> **Your assignment**
Nothing but the lines from the one with "HAPBEAR: 6 x" down to the one with "total: 5218.65 -> 4157.33" should be returned, exactly and with both ends included, from the material below.

> **Task input**

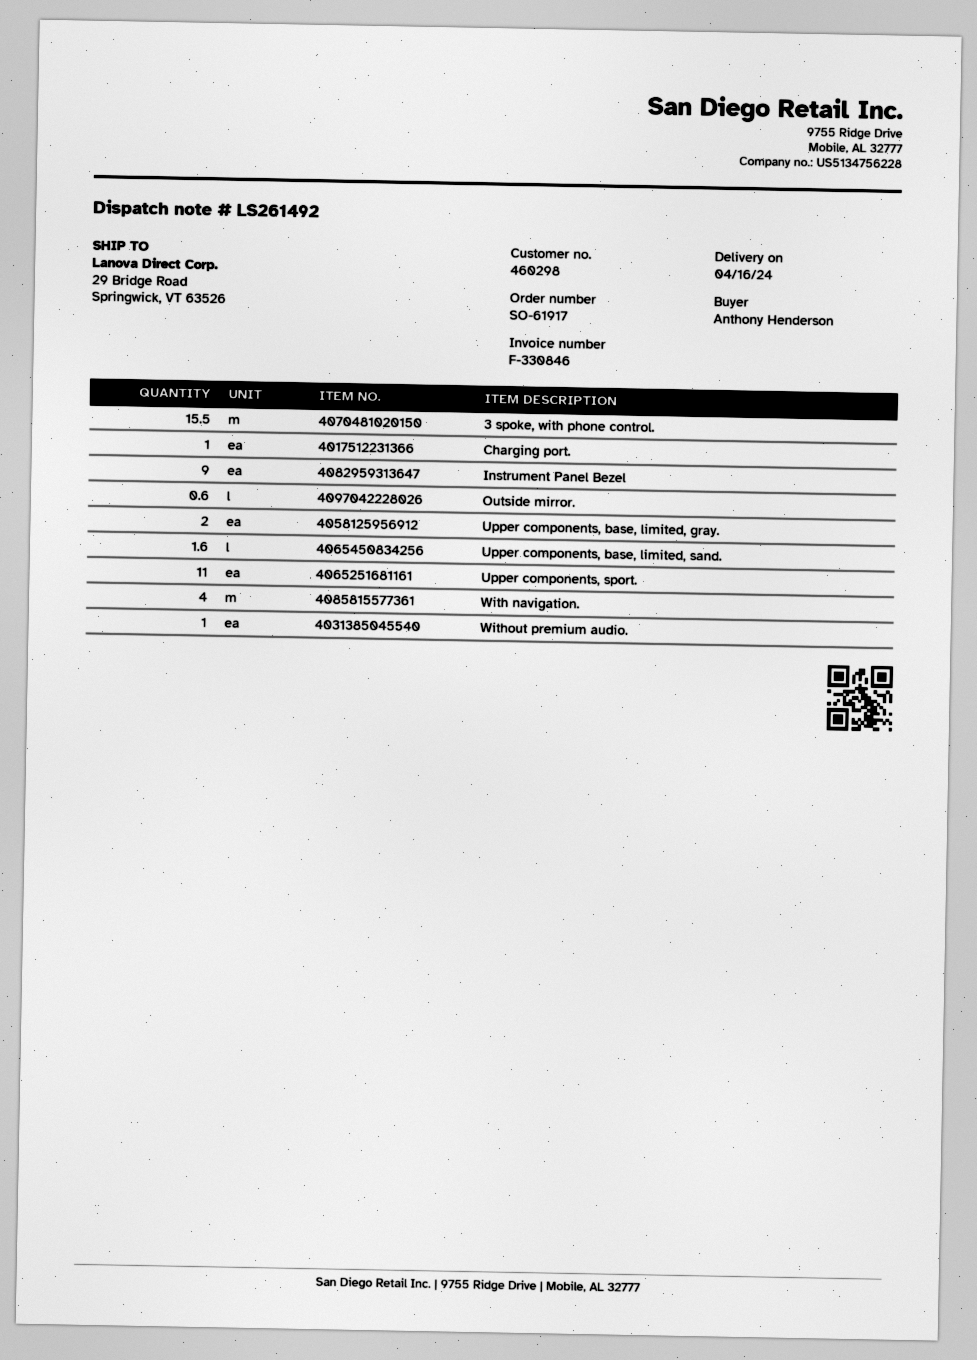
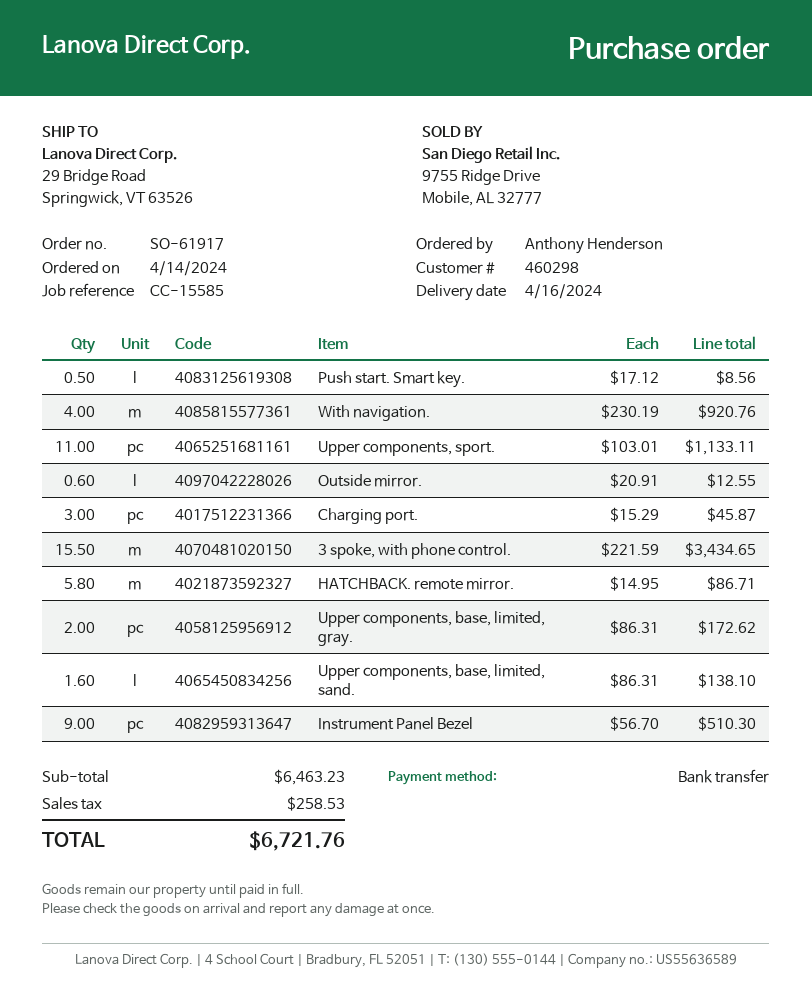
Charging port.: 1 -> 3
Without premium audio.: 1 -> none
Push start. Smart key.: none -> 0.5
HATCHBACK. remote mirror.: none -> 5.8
* * *
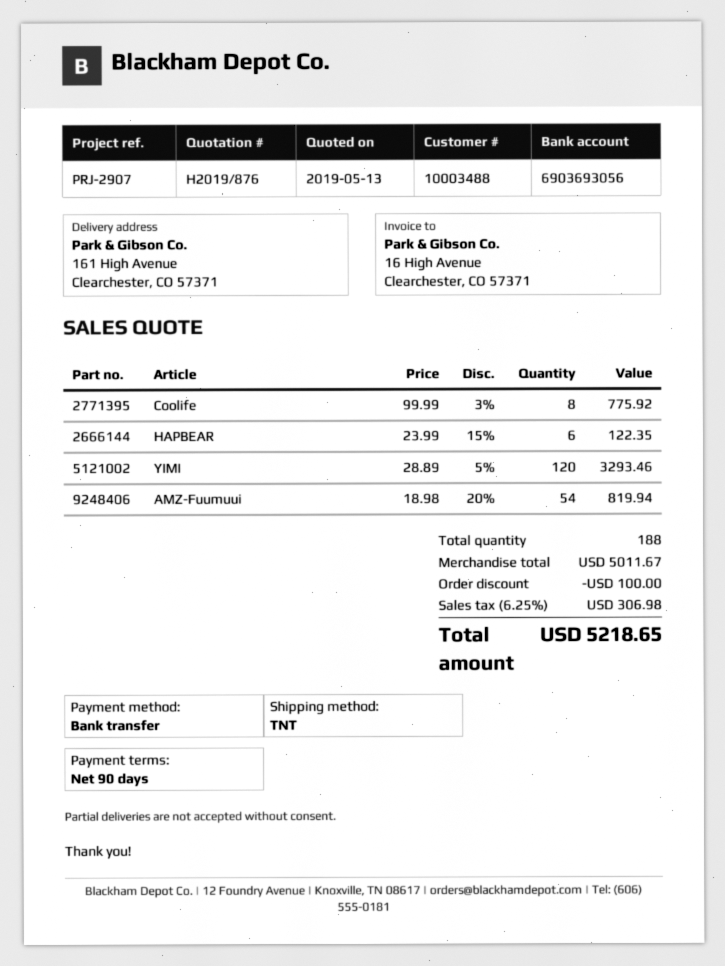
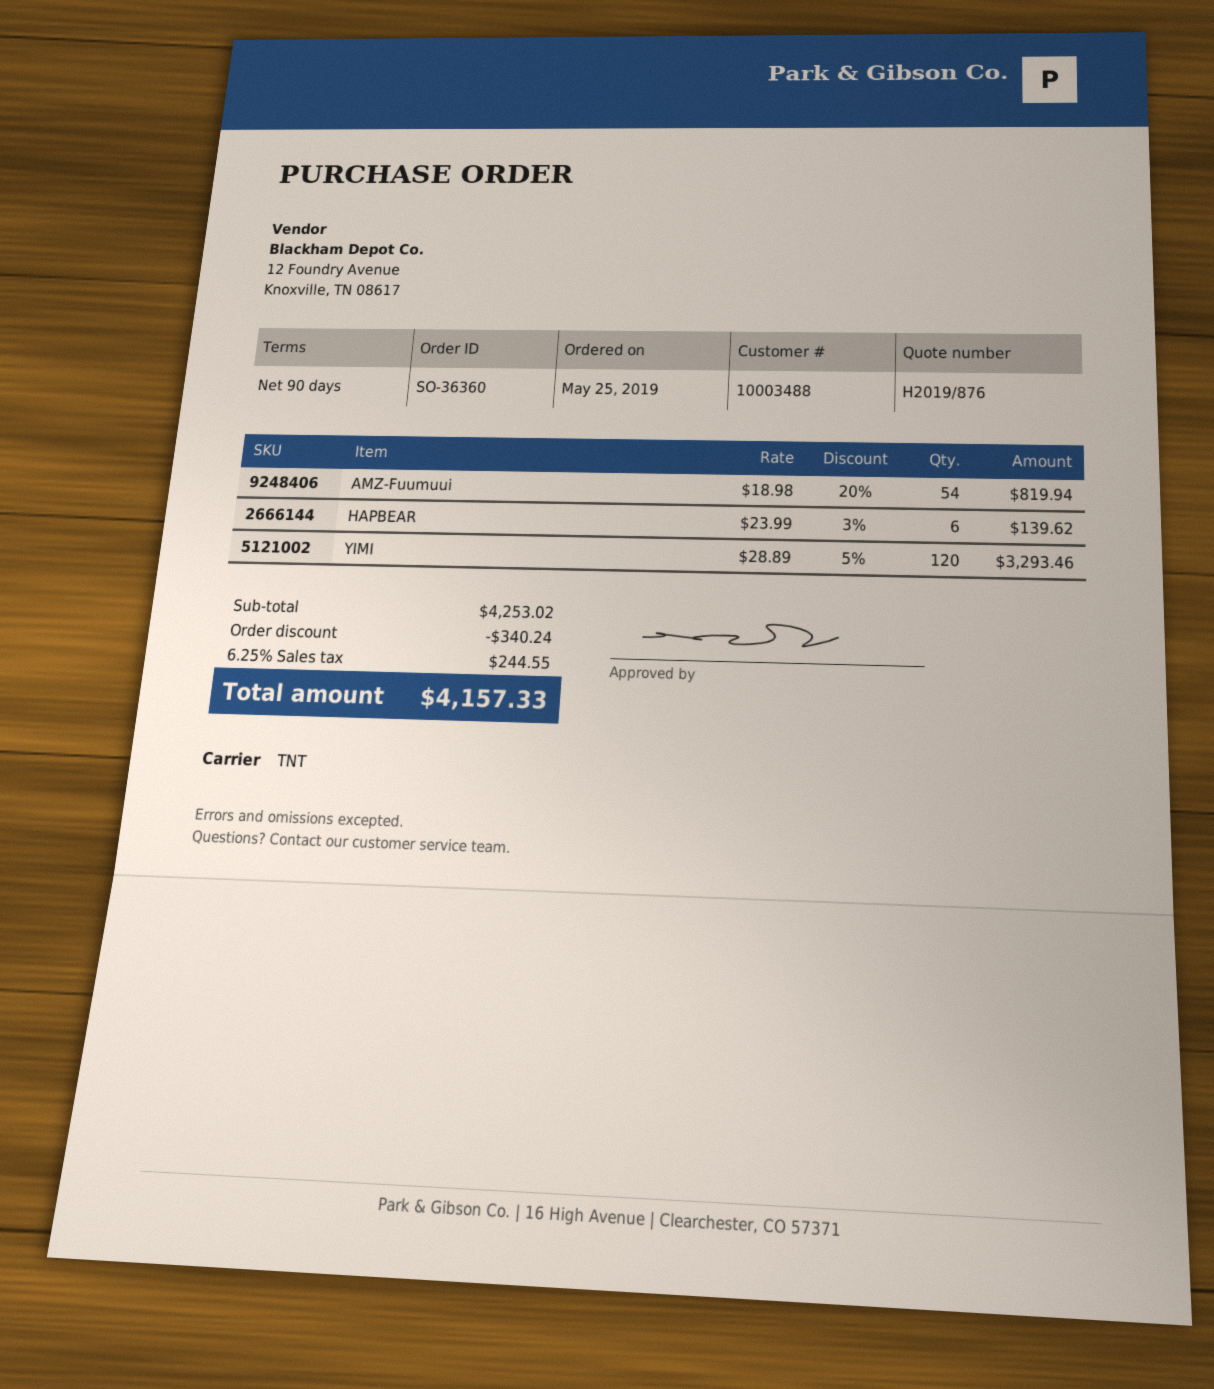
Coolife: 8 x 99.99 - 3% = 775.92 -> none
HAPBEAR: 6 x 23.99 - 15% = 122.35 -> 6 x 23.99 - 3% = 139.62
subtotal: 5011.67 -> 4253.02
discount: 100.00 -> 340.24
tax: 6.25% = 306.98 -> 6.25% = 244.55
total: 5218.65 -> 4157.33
==
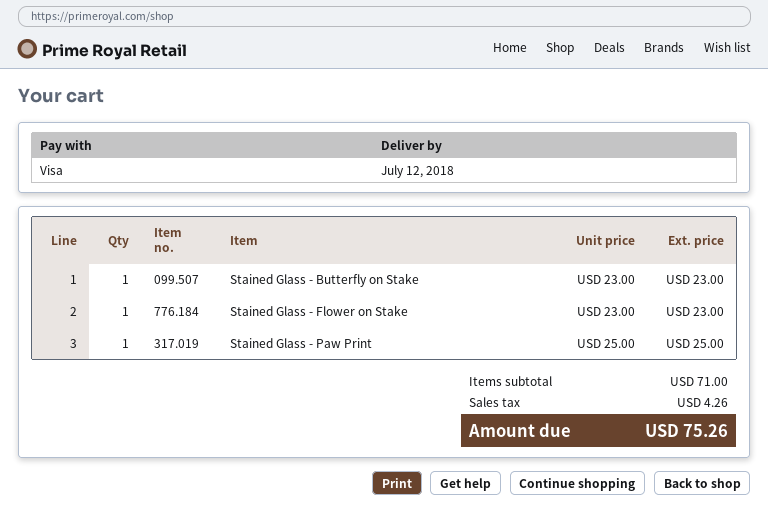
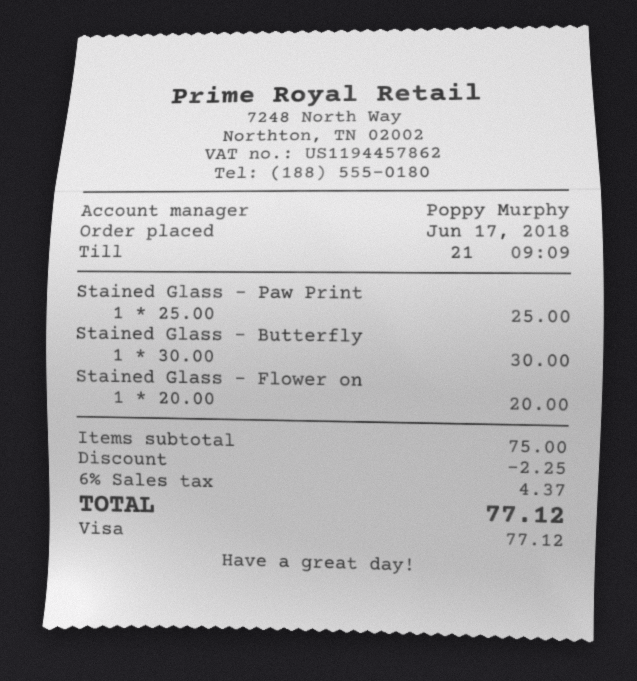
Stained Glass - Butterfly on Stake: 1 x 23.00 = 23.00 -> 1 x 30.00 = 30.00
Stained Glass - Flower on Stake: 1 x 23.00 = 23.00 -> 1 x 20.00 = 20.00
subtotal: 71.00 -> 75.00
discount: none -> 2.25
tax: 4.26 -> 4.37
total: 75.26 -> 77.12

> **Task result**
HAPBEAR: 6 x 23.99 - 15% = 122.35 -> 6 x 23.99 - 3% = 139.62
subtotal: 5011.67 -> 4253.02
discount: 100.00 -> 340.24
tax: 6.25% = 306.98 -> 6.25% = 244.55
total: 5218.65 -> 4157.33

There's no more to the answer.